C’est exact. Il faut bien voir que la base arrière du jihadisme, l’État islamique, avec son projet de rétablir le califat, apparaît comme un étendard de lutte contre l’Occident. On ne peut pas imaginer que l’islam va conquérir le monde, mais, pour certains jeunes, l’État islamique porte le drapeau du refus et de la guerre à -l’Occident. Cela ne va pas s’arrêter, et je crains que même une victoire au sol à Raqqa et à -Mossoul n’arrivera pas à juguler cette menace. Cela entraînera sans doute la dispersion de milliers de petites bombes aux quatre coins du monde… Même si cette utopie de reconquête du monde par l’islam n’est pas partagée par les millions de Français musulmans.

Finalement, conservez-vous un espoir à gauche ?

Je suis triste de dire que la gauche telle qu’elle est aujourd’hui, profondément divisée, ne représente plus une force sociale assez puissante pour lutter contre les inégalités qui continuent à se développer.
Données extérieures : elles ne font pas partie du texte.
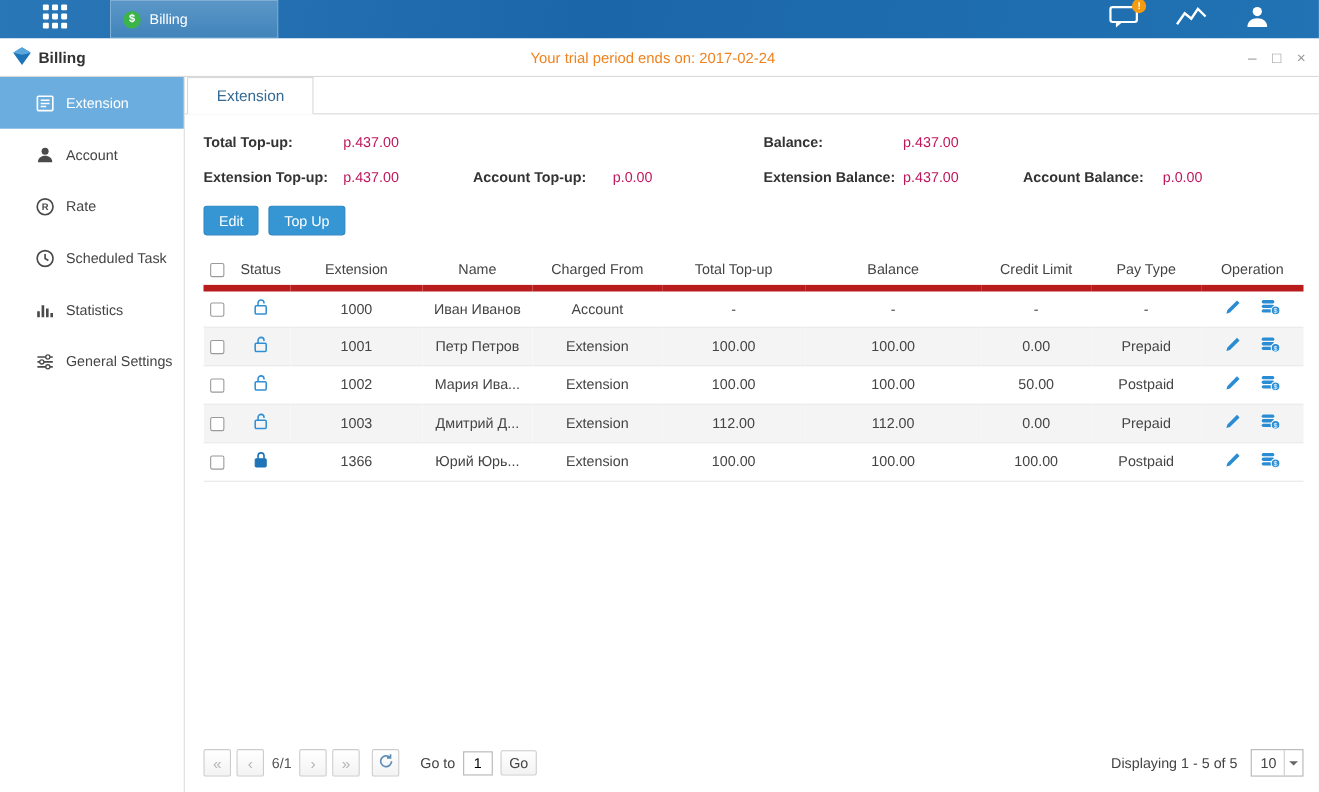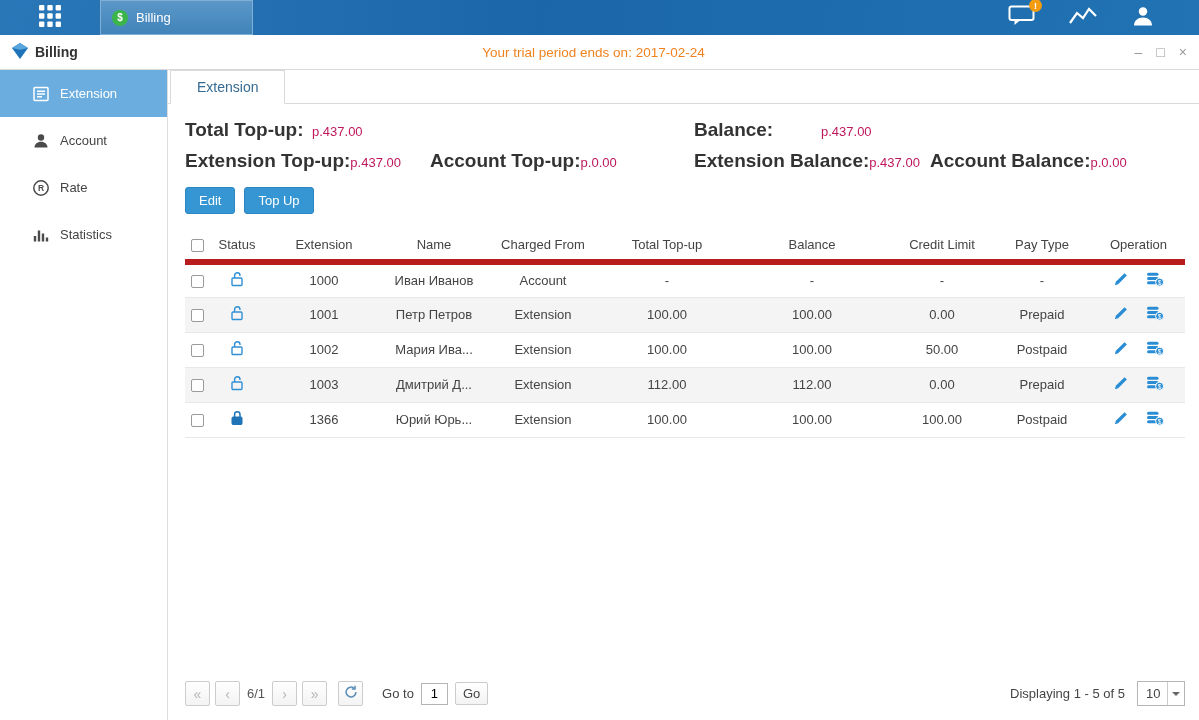--- a/index.html
+++ b/index.html
@@ -36,7 +36,7 @@
 
   .summary { margin:10px 14px 0 17px; }
   .sum-row { display:grid; grid-template-columns:245px 264px 236px 1fr; height:31px; align-items:center; }
-  .sum-label { font-weight:bold; color:#333; font-size:19px; min-width:127px; display:inline-block; }
+  .sum-label { font-weight:bold; color:#333; font-size:13px; min-width:127px; display:inline-block; }
   .sum-value { color:#be185d; font-size:13px; }
 
   .actions { margin:11px 14px 0 17px; display:flex; gap:9px; }

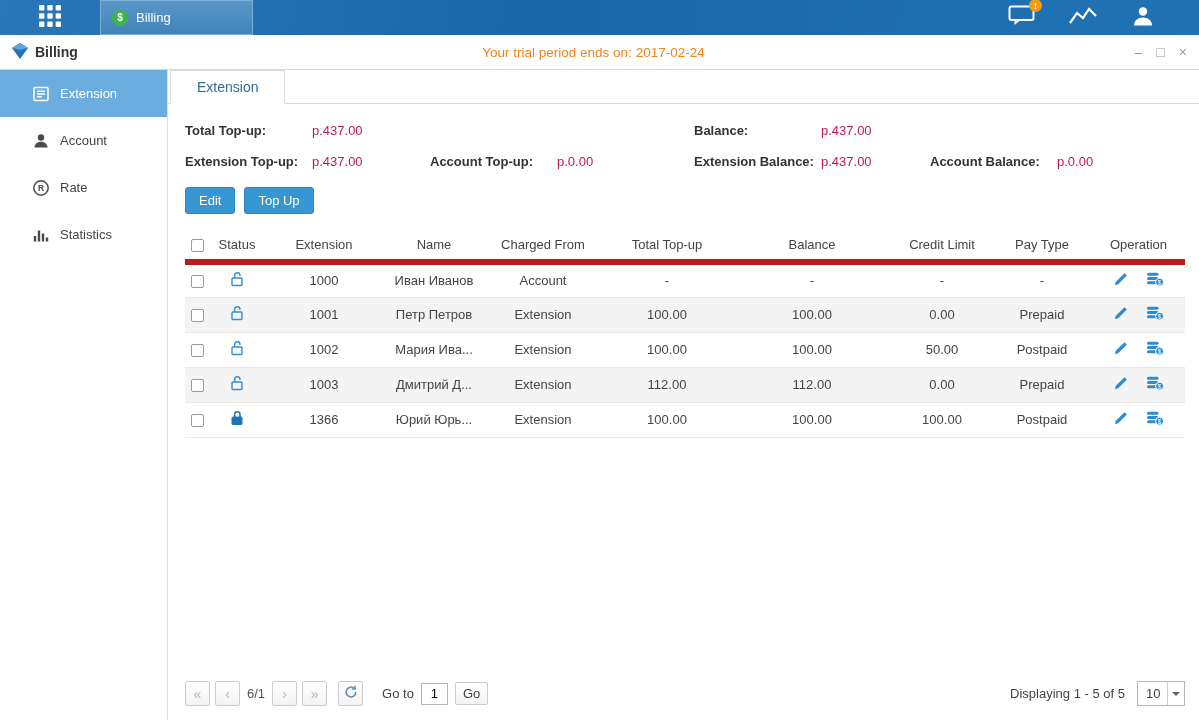--- a/index.html
+++ b/index.html
@@ -170,6 +170,15 @@
       <div class="side-item">
         <span class="si-icon">
             <svg width="18" height="18" viewBox="0 0 18 18">
+              <circle cx="9" cy="9" r="7.2" fill="none" stroke="currentColor" stroke-width="1.5"></circle>
+              <path d="M9 4.8V9l3 1.8" fill="none" stroke="currentColor" stroke-width="1.5"></path>
+            </svg>
+          </span>
+        <span>Scheduled Task</span>
+      </div>
+      <div class="side-item">
+        <span class="si-icon">
+            <svg width="18" height="18" viewBox="0 0 18 18">
               <path d="M3 15.5V10M7 15.5V4.5M11 15.5V7.5M15 15.5V11.5" stroke="currentColor" stroke-width="2.4"></path>
             </svg>
           </span>

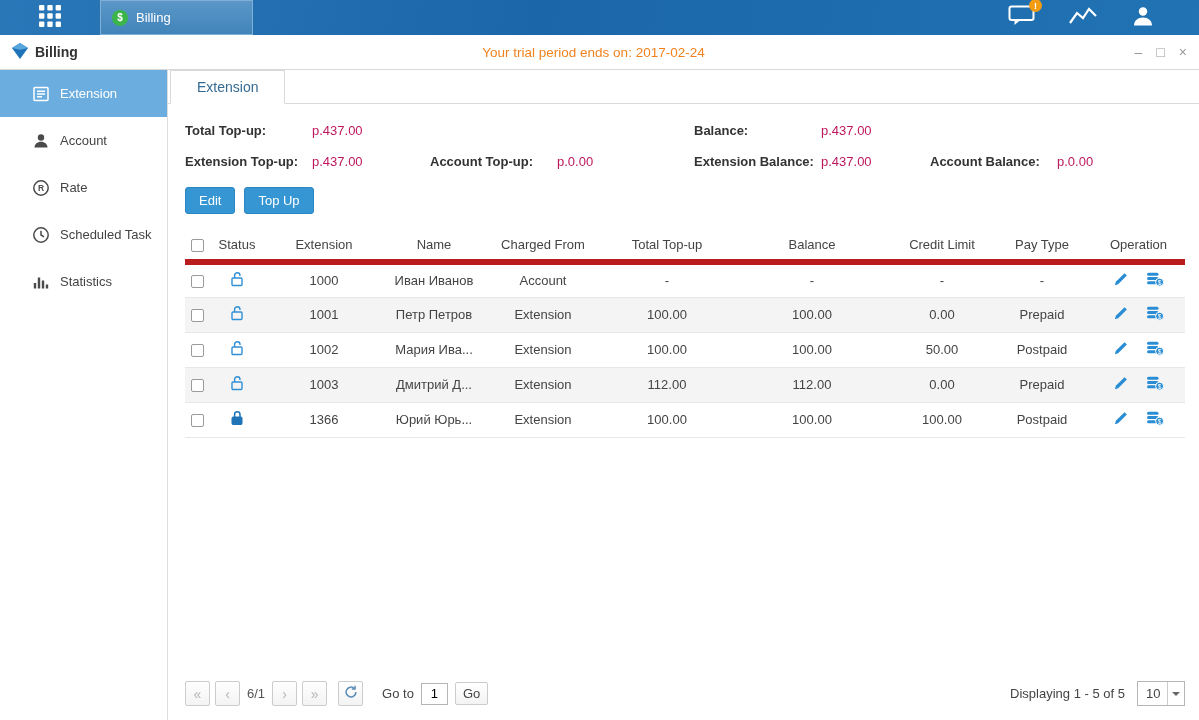--- a/index.html
+++ b/index.html
@@ -184,6 +184,17 @@
           </span>
         <span>Statistics</span>
       </div>
+      <div class="side-item">
+        <span class="si-icon">
+            <svg width="18" height="18" viewBox="0 0 18 18">
+              <path d="M2 4.5h14M2 9h14M2 13.5h14" stroke="currentColor" stroke-width="1.5"></path>
+              <circle cx="11.5" cy="4.5" r="1.9" fill="#fff" stroke="currentColor" stroke-width="1.2"></circle>
+              <circle cx="6" cy="9" r="1.9" fill="#fff" stroke="currentColor" stroke-width="1.2"></circle>
+              <circle cx="11.5" cy="13.5" r="1.9" fill="#fff" stroke="currentColor" stroke-width="1.2"></circle>
+            </svg>
+          </span>
+        <span>General Settings</span>
+      </div>
     </aside>
 
     <main class="main">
La gauche doit donc être complètement reconstruite.

Il ne s’agit pas de reprendre un programme révolutionnaire : on sait que les tentatives de socialiser les moyens de production ont échoué au siècle dernier. La gauche retrouvera sa force en reconstruisant, au nom de ses valeurs, ses liens avec tous ceux qui luttent pour améliorer leur existence, assurer celle de leurs enfants face au chômage, à la désertification des campagnes, à la solitude de la vieillesse, etc. La difficulté est l’affaiblissement général du politique et de l’État face à la puissance de l’économie.

Nous vivons un moment de transition. Vers quoi ? Je ne peux le dire car je ne suis pas prophète ! 

[^1] Entretien réalisé à l’occasion de la parution de sa biographie intellectuelle et critique : Lévi-Strauss (Fayard). Voir Politis n° 1288, 30 janvier 2014.

[^2] Voir Politis n° 1415, du 21 juillet.

[^3] Sur ce point, voir L’Imaginé, l’imaginaire et le symbolique, Maurice Godelier, CNRS éditions, 2015.